"What we'll really remember is his presence and personality. Ray Gravell was Llanelli made flesh...But even in an age when such players were common, there was nobody quite like Grav." Huw Richards reports
"They've dropped Gravell, they can go to hell
I'm selling my debenture
No cowering bum behind the scrum
His play was a great adventure"
OK, so it wasn't exactly Dylan Thomas, but former regimental sergeant-major Tom Bellion caught something about Ray Gravell in his book of poems about Welsh rugby 'And the tanker spent a comfortable night'.
There was a gusto about the way he approached everything, a relish for life that makes it particularly poignant that he should have died so early, only in his mid-50s.
The records will show a pretty good career. There were 23 caps in an era when it was still hard to accumulate more than five or six in a year, a Lions tour with four test caps, three Triple Crowns, two Grand Slams and a host of Welsh Cup victories with Llanelli.
If he managed only a single try in those 23 matches, it has to be remembered that this was not the most fluid era in international rugby history - that wonderful winger Roger Baird, whose career overlapped with Gravell's in the early 1980s, did not cross at all in his 27 matches for Scotland.
We must also throw into the balance the defensive qualities most memorably captured by a banner-waving fan in a Gren cartoon 'Gravell eats soft centres'.
They will also note the tough upbringing in the community of Mynyddygarreg, on the borders between industrial and rural Wales, that included the trauma of finding his father's body after his suicide, the ill-health late in life - leading to the amputation of one leg, below the knee - that was borne with typical courage and humour, and the post-rugby careers in acting and broadcasting.
These occasionally cast him into unlikely situations.

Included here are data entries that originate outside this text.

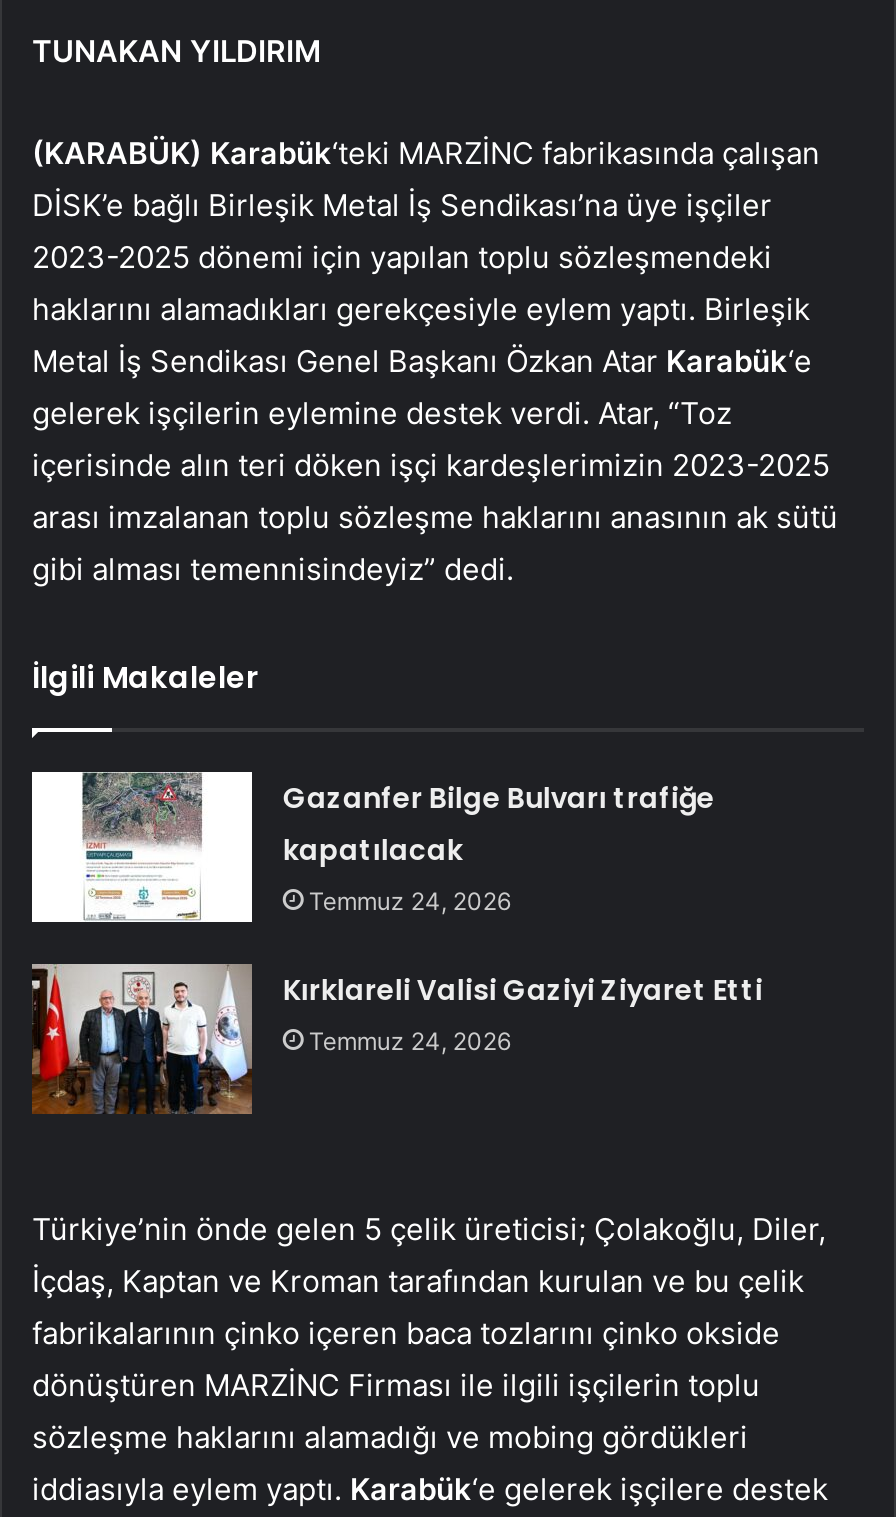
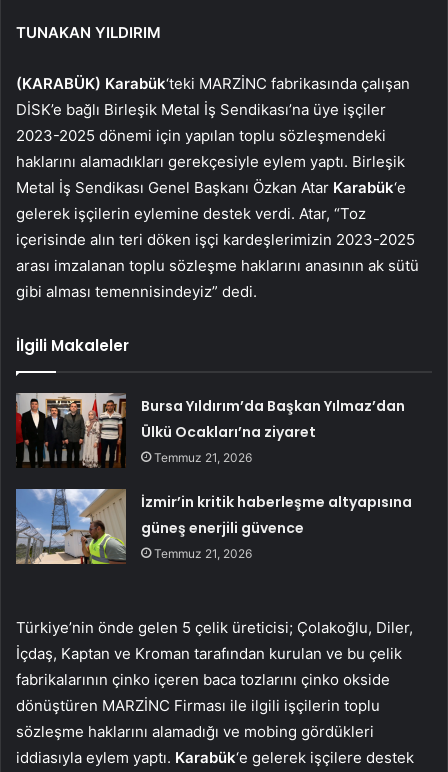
- [image]
- Gazanfer Bilge Bulvarı trafiğe
- kapatılacak
- Temmuz 24, 2026
+ [image]
+ Bursa Yıldırım’da Başkan Yılmaz’dan
+ Ülkü Ocakları’na ziyaret
+ Temmuz 21, 2026

- [image]
- Kırklareli Valisi Gaziyi Ziyaret Etti
- Temmuz 24, 2026
+ [image]
+ İzmir’in kritik haberleşme altyapısına
+ güneş enerjili güvence
+ Temmuz 21, 2026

Patrons at the Madrid cinema which was showing the Louis Malle bonkfest Damage in the mid 1990s can now be told that the reason for the hoot of laughter suddenly erupting from among them was your correspondent catching sight of Grav, for once the least demonstrative of those present (and, it should be emphasised, a non-participant in the bonking) in the role of Raymond the Chauffeur.

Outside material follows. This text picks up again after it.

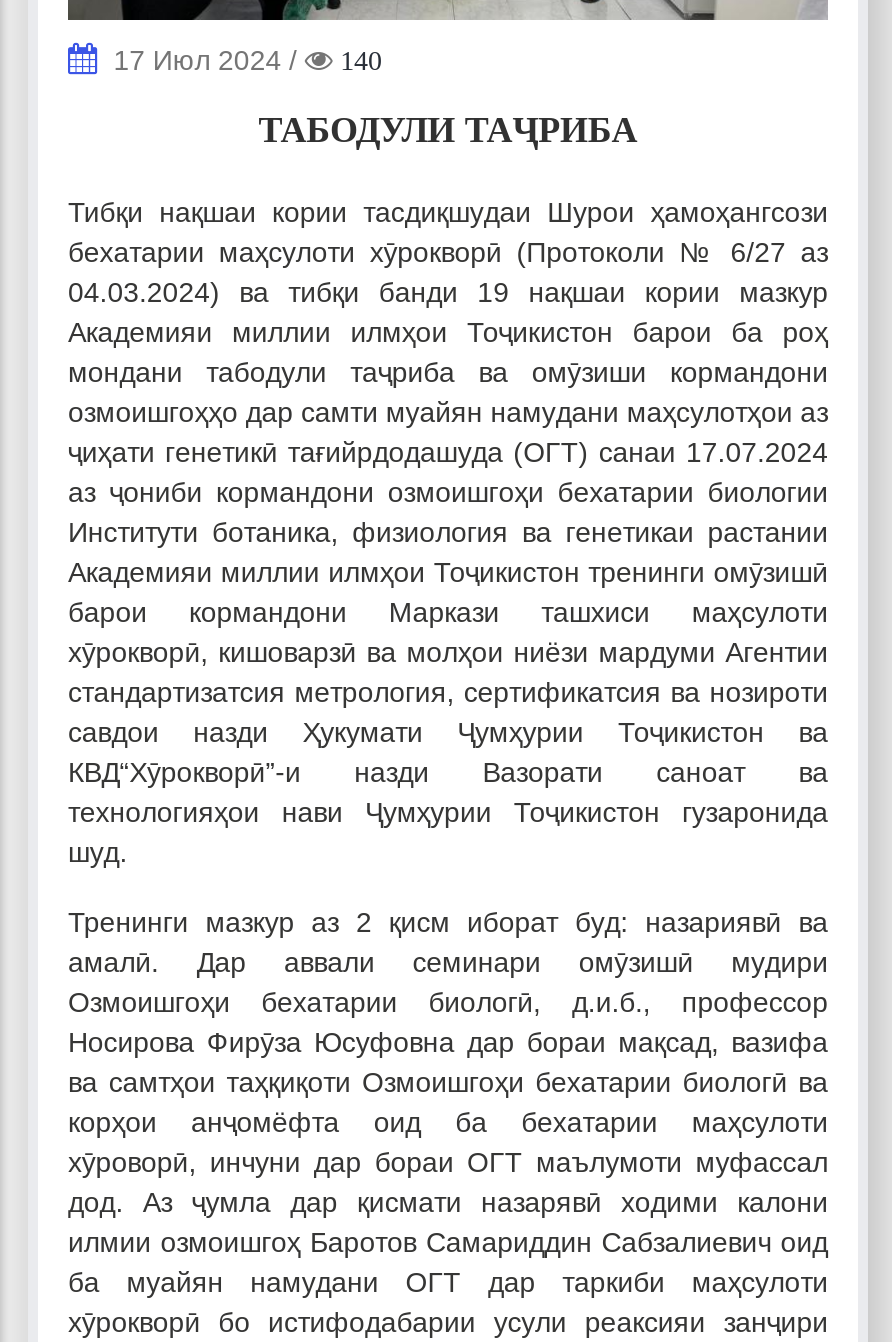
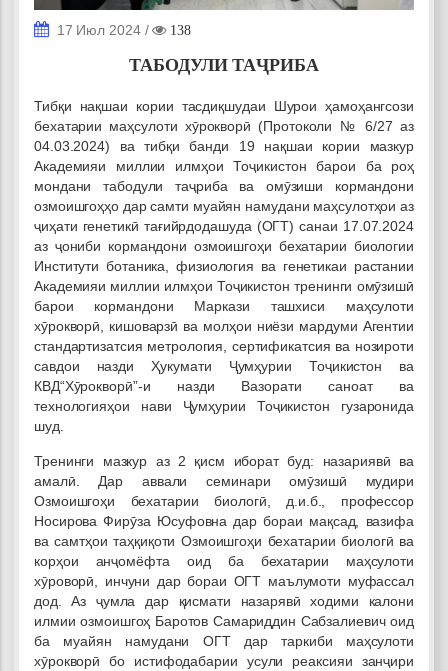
- 17 Июл 2024 / 140
+ 17 Июл 2024 / 138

As a broadcaster he was equally at home, and just as unmistakeable, in both English and Welsh.
But what we'll really remember is his presence and personality. Ray Gravell was Llanelli made flesh.
That sort of personality is inevitably becoming less common by dint of rugby demographics, meaning that players are much less likelier than they were to join their home-town team, or stay with their first club for the whole of their career.
But even in an age when such players were common, there was nobody quite like Grav.
In his voluble emotionalism, his passionate pride in Welshness and his irrepressible humour he epitomised the qualities that make Llanelli the remarkable, invigorating and occasionally exasperating community that it is as nobody had done since Albert Jenkins, another fine centre who died relatively young, in the 1920s.
Nothing filled him with greater pride than his 485 appearances, a postwar record, for the Scarlets, or that he should have ended his life as president of the club.
In that role, and in his contribution to the life of both a town and a nation, he will be an impossibly hard act to follow.
Watch Ray Gravell in action on ESPN Classic this Sunday at 21.00 GMT as they dedicate a repeat of Wales' 1976 Five Nations clash with France to his memory.
"Eighty minutes against France was all that stood between Wales and a potential Grand Slam. Despite the strong start by France, Phil Bennett's team were soon back in the lead and held on to claim the biggest prize that existed in rugby at the time, the Five Nations Grand Slam..."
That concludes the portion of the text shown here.